Strontium aluminate keeps Nissan Leaf’s glow-in-the-dark paint shining bright after the sun sets

Published on May 8th, 2015 | By: April Gocha

[Image above] Credit: Nissan



Credit: NissanUK; Youtube


Nissan is literally glowing with pride for its all-electric vehicle, the Leaf.


The vehicle maker’s European arm is the first manufacturer to apply glow-in-the-dark paint to a vehicle (several aftermarket options already exist). Nissan also was the manufacturer that rolled out a prototype of a self-cleaning paint job last year.

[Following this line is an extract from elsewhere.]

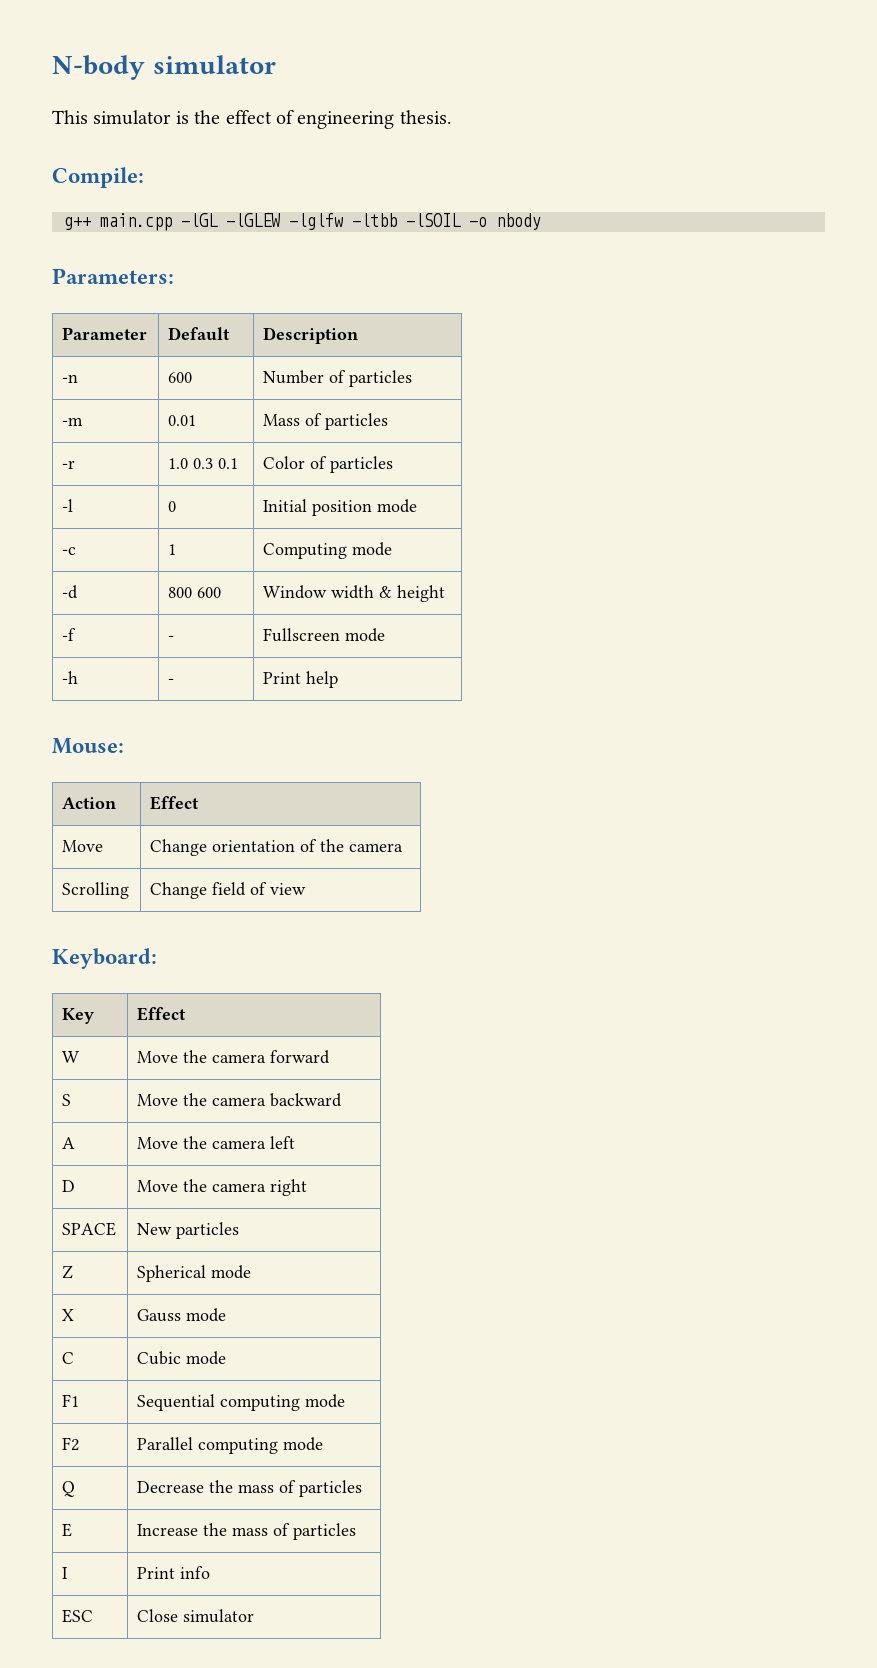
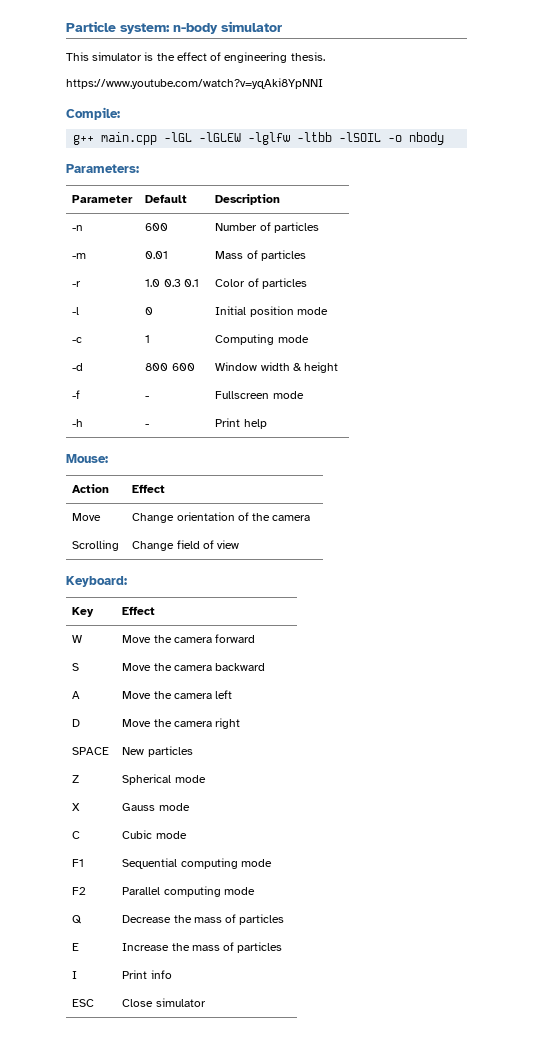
[52,55,145,80] N-body -> [66,21,218,34] Particle system: n-body
(451, 117) none -> [66,78,323,89] // https://www.youtube.com/watch?v=yqAki8YpNNI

The new glow-in-the-dark paint, developed by inventor Hamish Scott, is similar to other glow-in-the-dark coatings, paints, and additives in that in exploits the abilities of phosphors or phorsphor-like materials to absorb UV energy and emit it as light.

Credit: Nissan

But this particular paint is unique in that it’s made of “entirely organic materials.” The paint contains chemically and biologically inert strontium aluminate—which can act as a photoluminescent phosphor when doped—according to a Nissan press release.


Inventor Scott also created Starpath, a sprayed-on sidewalk coating that collects light during the day and illuminates at night, eliminating the need for streetlights or other auxiliary lighting—reminiscent of Studio Roosegaarde’s glowing Van Gogh path. Starpath’s coating can shine for a reported 8–10 hours after the sun clocks out.


Nissan’s vehicle paint is pretty robust, likely thanks to the high hardness of strontium aluminate—although I doubt it can stand up to 40 sandpaper swipes—as the release says that it can last for 25 years.


Although the idea is bright, unfortunately it’s currently little more than a publicity stunt to garner attention for Nissan’s eco-friendly Leaf.